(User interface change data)
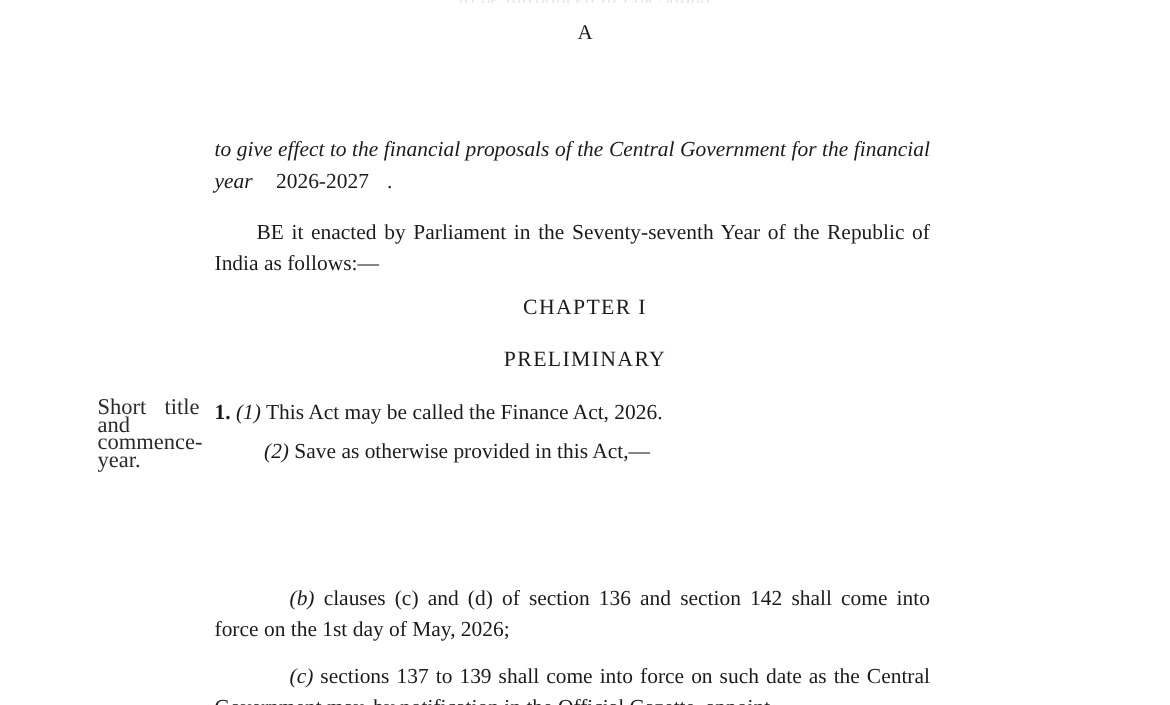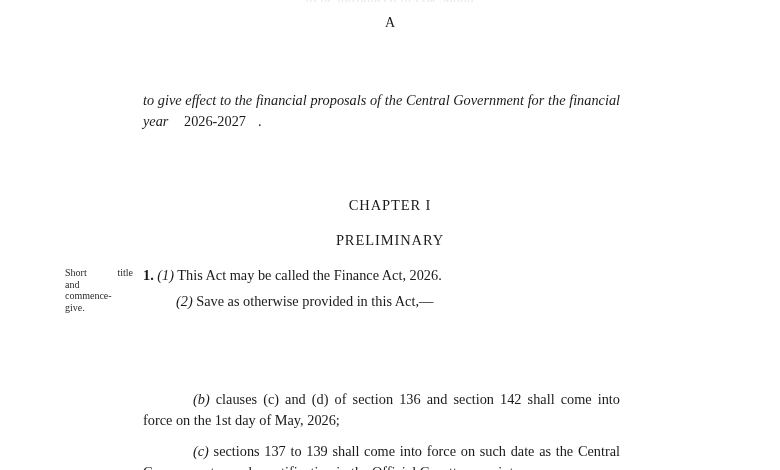"BE it enacted by Parliament" div.body-col { html: none -> <div>BE it enacted by Parliament in the Seventy-seventh Year of the Republic of India as follows:—</div> }
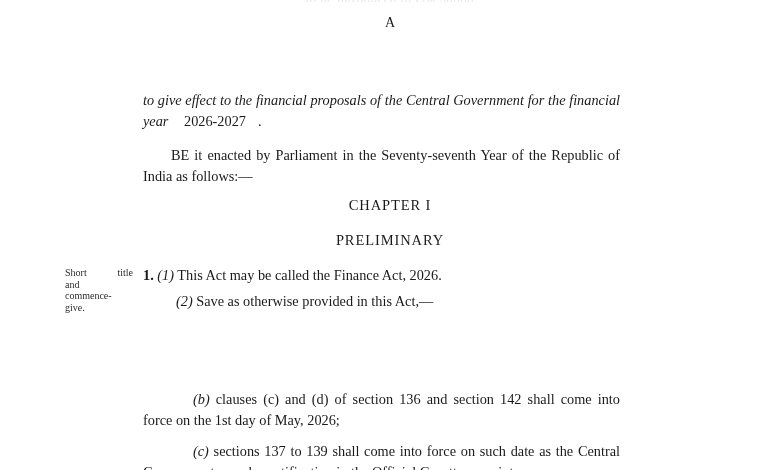"Short title" .marginal { font-size: 10px -> 15px }
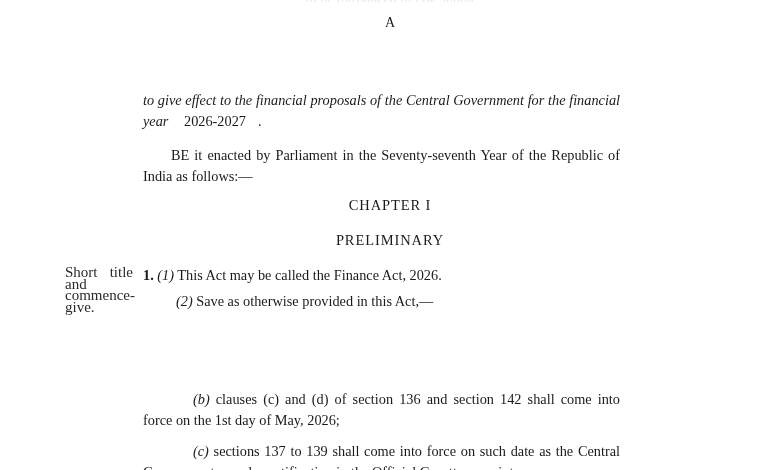"give." span.mline { text: give -> year }
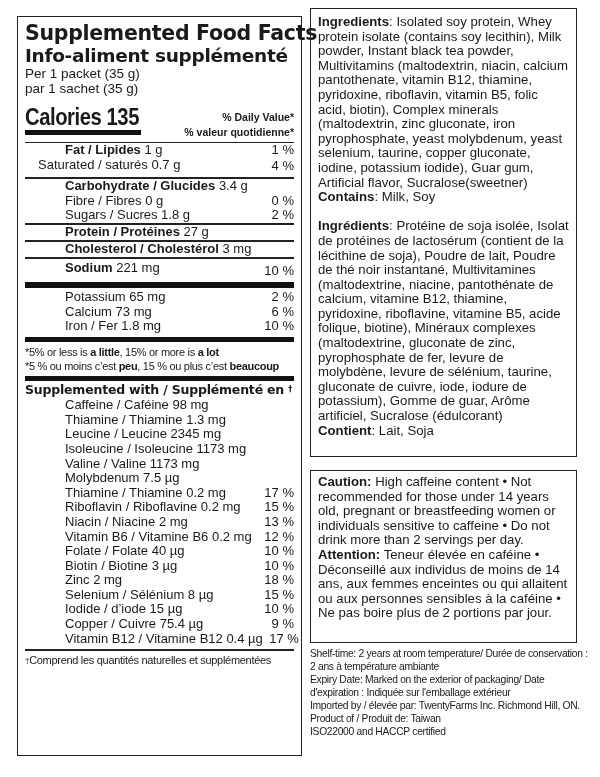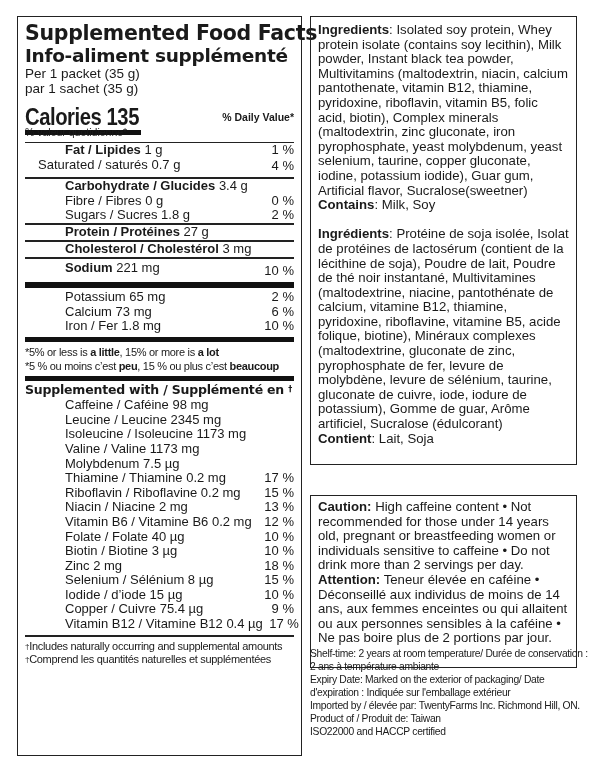"Ingredients: Isolated soy protein, Whey" .ingr { top: 16px -> 8px }
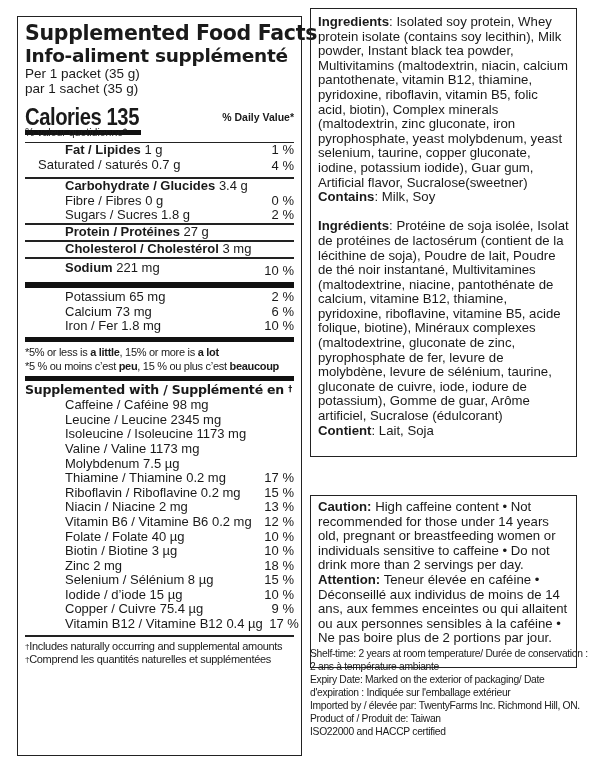"% valeur quotidienne*" .dv2 { font-weight: normal -> bold; text-align: left -> right }
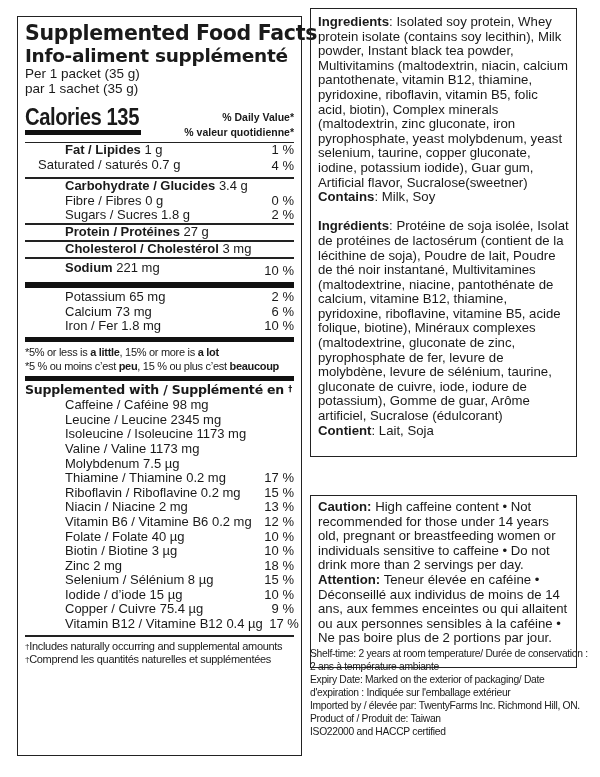"Thiamine / Thiamine 1.3 mg" div.row { html: none -> <div> <span>Thiamine / Thiamine 1.3 mg</span> <span></span> </div> }
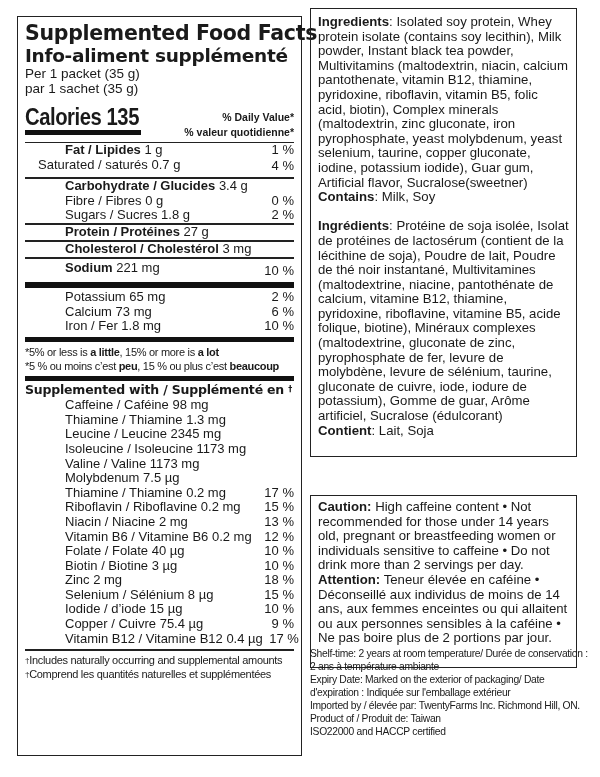"Caution: High caffeine content •" .caution { margin-top: 25px -> none }
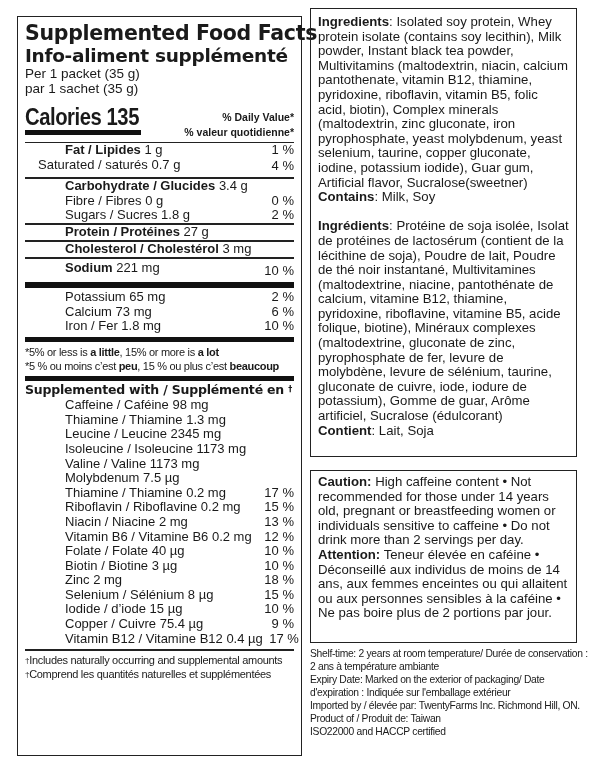"†Includes naturally occurring and" div.foot { html: <div><span>†</span><span>Includes naturally occurring and supplemental amounts</span></div> -> none }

_THE TASK_. Set every entry down again exactly as written, and omit the images.

_RESULT FOR THIS EXERCISE_.
"BE it enacted by Parliament" div.body-col { html: none -> <div>BE it enacted by Parliament in the Seventy-seventh Year of the Republic of India as follows:—</div> }
"Short title" .marginal { font-size: 10px -> 15px }
"give." span.mline { text: give -> year }
"Ingredients: Isolated soy protein, Whey" .ingr { top: 16px -> 8px }
"% valeur quotidienne*" .dv2 { font-weight: normal -> bold; text-align: left -> right }
"Thiamine / Thiamine 1.3 mg" div.row { html: none -> <div> <span>Thiamine / Thiamine 1.3 mg</span> <span></span> </div> }
"Caution: High caffeine content •" .caution { margin-top: 25px -> none }
"†Includes naturally occurring and" div.foot { html: <div><span>†</span><span>Includes naturally occurring and supplemental amounts</span></div> -> none }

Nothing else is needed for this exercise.